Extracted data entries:

________________________

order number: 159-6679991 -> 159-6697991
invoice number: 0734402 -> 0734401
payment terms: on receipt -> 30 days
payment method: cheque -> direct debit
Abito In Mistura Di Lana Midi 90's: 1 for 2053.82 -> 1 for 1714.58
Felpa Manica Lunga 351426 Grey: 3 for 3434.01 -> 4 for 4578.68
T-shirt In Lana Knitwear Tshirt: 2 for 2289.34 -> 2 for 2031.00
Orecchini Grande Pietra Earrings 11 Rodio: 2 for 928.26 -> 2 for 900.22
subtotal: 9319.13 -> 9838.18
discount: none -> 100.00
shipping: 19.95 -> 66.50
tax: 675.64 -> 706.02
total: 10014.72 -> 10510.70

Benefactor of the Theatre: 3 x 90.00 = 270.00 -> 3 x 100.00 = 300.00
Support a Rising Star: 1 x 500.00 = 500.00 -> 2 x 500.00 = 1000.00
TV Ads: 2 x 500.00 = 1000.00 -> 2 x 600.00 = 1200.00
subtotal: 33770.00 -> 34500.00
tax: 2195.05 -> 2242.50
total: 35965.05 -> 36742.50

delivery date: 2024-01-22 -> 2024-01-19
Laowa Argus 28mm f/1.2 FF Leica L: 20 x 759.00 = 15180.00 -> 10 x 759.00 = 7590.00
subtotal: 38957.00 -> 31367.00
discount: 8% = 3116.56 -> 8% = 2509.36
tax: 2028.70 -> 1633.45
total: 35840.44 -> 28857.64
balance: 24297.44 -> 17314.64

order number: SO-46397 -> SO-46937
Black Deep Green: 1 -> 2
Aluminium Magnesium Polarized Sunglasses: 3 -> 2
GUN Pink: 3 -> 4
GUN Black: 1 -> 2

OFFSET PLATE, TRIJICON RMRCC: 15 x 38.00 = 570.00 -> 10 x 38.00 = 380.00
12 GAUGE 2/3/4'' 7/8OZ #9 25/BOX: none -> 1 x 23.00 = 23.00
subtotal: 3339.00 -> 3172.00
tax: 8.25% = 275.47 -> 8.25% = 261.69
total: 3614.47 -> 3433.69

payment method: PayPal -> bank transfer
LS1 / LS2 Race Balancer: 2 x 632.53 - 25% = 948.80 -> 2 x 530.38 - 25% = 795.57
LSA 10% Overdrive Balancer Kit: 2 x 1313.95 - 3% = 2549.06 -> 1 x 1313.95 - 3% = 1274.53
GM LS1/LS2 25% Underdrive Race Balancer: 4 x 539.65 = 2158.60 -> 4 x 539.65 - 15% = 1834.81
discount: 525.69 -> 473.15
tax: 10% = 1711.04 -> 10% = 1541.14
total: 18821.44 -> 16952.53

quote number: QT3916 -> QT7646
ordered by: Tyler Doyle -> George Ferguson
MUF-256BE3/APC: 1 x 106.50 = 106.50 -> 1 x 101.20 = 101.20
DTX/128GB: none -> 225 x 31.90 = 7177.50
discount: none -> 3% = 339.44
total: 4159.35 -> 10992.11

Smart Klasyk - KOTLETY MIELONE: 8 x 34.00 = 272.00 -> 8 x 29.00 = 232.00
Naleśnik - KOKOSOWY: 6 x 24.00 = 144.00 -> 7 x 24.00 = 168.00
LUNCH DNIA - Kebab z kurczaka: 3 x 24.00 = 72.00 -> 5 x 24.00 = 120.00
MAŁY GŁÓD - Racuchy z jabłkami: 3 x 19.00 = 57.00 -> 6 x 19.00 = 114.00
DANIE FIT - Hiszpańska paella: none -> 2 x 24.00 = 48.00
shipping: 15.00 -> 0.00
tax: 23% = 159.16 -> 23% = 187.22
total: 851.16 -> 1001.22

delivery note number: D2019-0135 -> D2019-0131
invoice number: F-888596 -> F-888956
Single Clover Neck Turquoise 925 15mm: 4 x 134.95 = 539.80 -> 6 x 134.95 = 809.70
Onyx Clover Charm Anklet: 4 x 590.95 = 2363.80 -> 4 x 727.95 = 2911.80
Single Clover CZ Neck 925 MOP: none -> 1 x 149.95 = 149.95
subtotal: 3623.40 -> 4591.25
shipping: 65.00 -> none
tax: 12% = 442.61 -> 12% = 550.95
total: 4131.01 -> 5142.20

________________________

● **What to work on**:
Each entry must appear again in the answer exactly as written.

● **Task answer**:
order number: 159-6679991 -> 159-6697991
invoice number: 0734402 -> 0734401
payment terms: on receipt -> 30 days
payment method: cheque -> direct debit
Abito In Mistura Di Lana Midi 90's: 1 for 2053.82 -> 1 for 1714.58
Felpa Manica Lunga 351426 Grey: 3 for 3434.01 -> 4 for 4578.68
T-shirt In Lana Knitwear Tshirt: 2 for 2289.34 -> 2 for 2031.00
Orecchini Grande Pietra Earrings 11 Rodio: 2 for 928.26 -> 2 for 900.22
subtotal: 9319.13 -> 9838.18
discount: none -> 100.00
shipping: 19.95 -> 66.50
tax: 675.64 -> 706.02
total: 10014.72 -> 10510.70

Benefactor of the Theatre: 3 x 90.00 = 270.00 -> 3 x 100.00 = 300.00
Support a Rising Star: 1 x 500.00 = 500.00 -> 2 x 500.00 = 1000.00
TV Ads: 2 x 500.00 = 1000.00 -> 2 x 600.00 = 1200.00
subtotal: 33770.00 -> 34500.00
tax: 2195.05 -> 2242.50
total: 35965.05 -> 36742.50

delivery date: 2024-01-22 -> 2024-01-19
Laowa Argus 28mm f/1.2 FF Leica L: 20 x 759.00 = 15180.00 -> 10 x 759.00 = 7590.00
subtotal: 38957.00 -> 31367.00
discount: 8% = 3116.56 -> 8% = 2509.36
tax: 2028.70 -> 1633.45
total: 35840.44 -> 28857.64
balance: 24297.44 -> 17314.64

order number: SO-46397 -> SO-46937
Black Deep Green: 1 -> 2
Aluminium Magnesium Polarized Sunglasses: 3 -> 2
GUN Pink: 3 -> 4
GUN Black: 1 -> 2

OFFSET PLATE, TRIJICON RMRCC: 15 x 38.00 = 570.00 -> 10 x 38.00 = 380.00
12 GAUGE 2/3/4'' 7/8OZ #9 25/BOX: none -> 1 x 23.00 = 23.00
subtotal: 3339.00 -> 3172.00
tax: 8.25% = 275.47 -> 8.25% = 261.69
total: 3614.47 -> 3433.69

payment method: PayPal -> bank transfer
LS1 / LS2 Race Balancer: 2 x 632.53 - 25% = 948.80 -> 2 x 530.38 - 25% = 795.57
LSA 10% Overdrive Balancer Kit: 2 x 1313.95 - 3% = 2549.06 -> 1 x 1313.95 - 3% = 1274.53
GM LS1/LS2 25% Underdrive Race Balancer: 4 x 539.65 = 2158.60 -> 4 x 539.65 - 15% = 1834.81
discount: 525.69 -> 473.15
tax: 10% = 1711.04 -> 10% = 1541.14
total: 18821.44 -> 16952.53

quote number: QT3916 -> QT7646
ordered by: Tyler Doyle -> George Ferguson
MUF-256BE3/APC: 1 x 106.50 = 106.50 -> 1 x 101.20 = 101.20
DTX/128GB: none -> 225 x 31.90 = 7177.50
discount: none -> 3% = 339.44
total: 4159.35 -> 10992.11

Smart Klasyk - KOTLETY MIELONE: 8 x 34.00 = 272.00 -> 8 x 29.00 = 232.00
Naleśnik - KOKOSOWY: 6 x 24.00 = 144.00 -> 7 x 24.00 = 168.00
LUNCH DNIA - Kebab z kurczaka: 3 x 24.00 = 72.00 -> 5 x 24.00 = 120.00
MAŁY GŁÓD - Racuchy z jabłkami: 3 x 19.00 = 57.00 -> 6 x 19.00 = 114.00
DANIE FIT - Hiszpańska paella: none -> 2 x 24.00 = 48.00
shipping: 15.00 -> 0.00
tax: 23% = 159.16 -> 23% = 187.22
total: 851.16 -> 1001.22

delivery note number: D2019-0135 -> D2019-0131
invoice number: F-888596 -> F-888956
Single Clover Neck Turquoise 925 15mm: 4 x 134.95 = 539.80 -> 6 x 134.95 = 809.70
Onyx Clover Charm Anklet: 4 x 590.95 = 2363.80 -> 4 x 727.95 = 2911.80
Single Clover CZ Neck 925 MOP: none -> 1 x 149.95 = 149.95
subtotal: 3623.40 -> 4591.25
shipping: 65.00 -> none
tax: 12% = 442.61 -> 12% = 550.95
total: 4131.01 -> 5142.20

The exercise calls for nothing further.